== Work instruction ==
Go line by line through the data below and count those that hold "left". Return only the number.

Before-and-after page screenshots
++++++++++

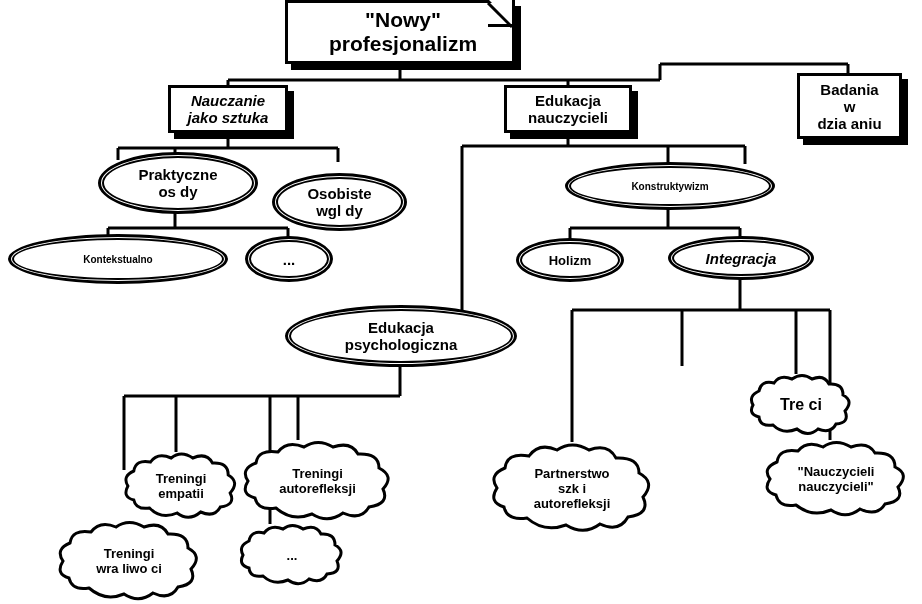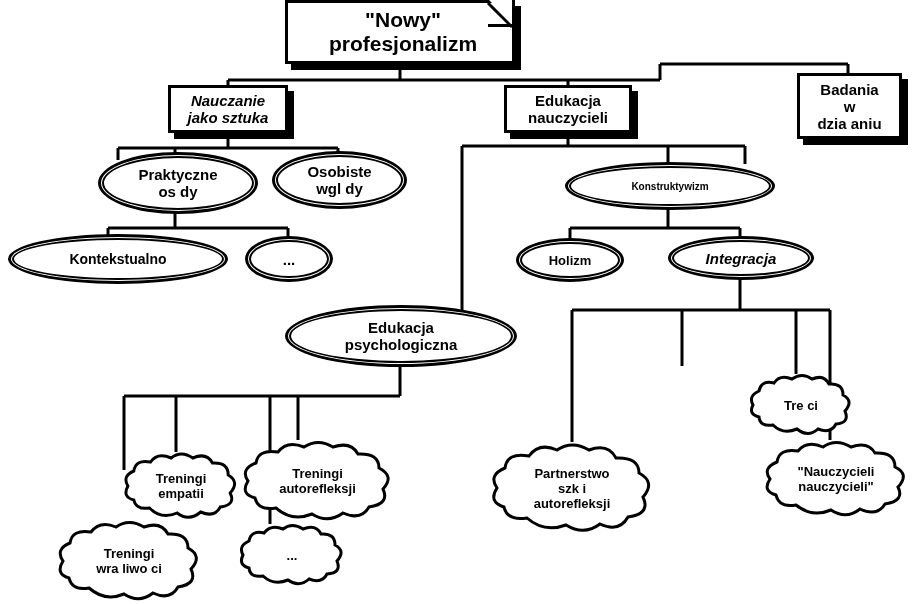--- a/index.html
+++ b/index.html
@@ -225,31 +225,31 @@
     </div>
   </div>
 
   <div class="ellipse-wrap" style="left:98px; top:152px; width:160px; height:62px;">
     <div class="ellipse-outer"></div>
     <div class="ellipse-inner-ring"></div>
     <div class="ellipse-label" style="font-size:15px;">Praktyczne
 os dy</div>
   </div>
 
-  <div class="ellipse-wrap" style="left:272px; top:151px; width:135px; height:58px;">
+  <div class="ellipse-wrap" style="left:272px; top:173px; width:135px; height:58px;">
     <div class="ellipse-outer"></div>
     <div class="ellipse-inner-ring"></div>
     <div class="ellipse-label" style="font-size:15px;">Osobiste
 wgl dy</div>
   </div>
 
   <div class="ellipse-wrap" style="left:8px; top:234px; width:220px; height:50px;">
     <div class="ellipse-outer"></div>
     <div class="ellipse-inner-ring"></div>
-    <div class="ellipse-label" style="font-size:14px;text-align:right;">Kontekstualno</div>
+    <div class="ellipse-label" style="font-size:10px;text-align:right;">Kontekstualno</div>
   </div>
 
   <div class="ellipse-wrap" style="left:245px; top:236px; width:88px; height:46px;">
     <div class="ellipse-outer"></div>
     <div class="ellipse-inner-ring"></div>
     <div class="ellipse-label" style="font-size:15px;">...</div>
   </div>
 
   <div class="ellipse-wrap" style="left:565px; top:162px; width:210px; height:48px;">
     <div class="ellipse-outer"></div>
@@ -314,21 +314,21 @@
     <div class="cloud-label" style="font-size:13px;">Partnerstwo
 szk   i
 autorefleksji</div>
   </div>
 
 
   <div class="cloud-wrap" style="left:748px; top:372px; width:106px; height:66px;">
     <svg class="cloud-svg" width="106" height="66" viewBox="0 0 106 66" preserveAspectRatio="none">
       <path d="M25 53 Q12 55 11 45 Q0 42 5 33 Q0 24 11 19 Q13 8 26 11 Q32 2 44 7 Q54 0 64 7 Q76 2 81 12 Q95 11 95 23 Q106 29 97 39 Q102 51 88 52 Q83 62 70 57 Q60 66 49 57 Q35 63 25 53 Z" fill="#ffffff" stroke="#000000" stroke-width="3"></path>
     </svg>
-    <div class="cloud-label" style="font-size:13px;">Tre ci</div>
+    <div class="cloud-label" style="font-size:16px;">Tre ci</div>
   </div>
 
   <div class="cloud-wrap" style="left:762px; top:438px; width:148px; height:82px;">
     <svg class="cloud-svg" width="148" height="82" viewBox="0 0 148 82" preserveAspectRatio="none">
       <path d="M34 67 Q17 70 14 57 Q0 53 8 41 Q0 30 15 24 Q17 10 36 13 Q45 2 61 9 Q74 0 89 9 Q106 3 113 15 Q133 14 133 29 Q148 36 136 49 Q143 63 123 66 Q115 79 98 71 Q84 82 69 72 Q50 80 34 67 Z" fill="#ffffff" stroke="#000000" stroke-width="3"></path>
     </svg>
     <div class="cloud-label" style="font-size:13px;">"Nauczycieli
 nauczycieli"</div>
   </div>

++++++++++

== Answer to this task ==
8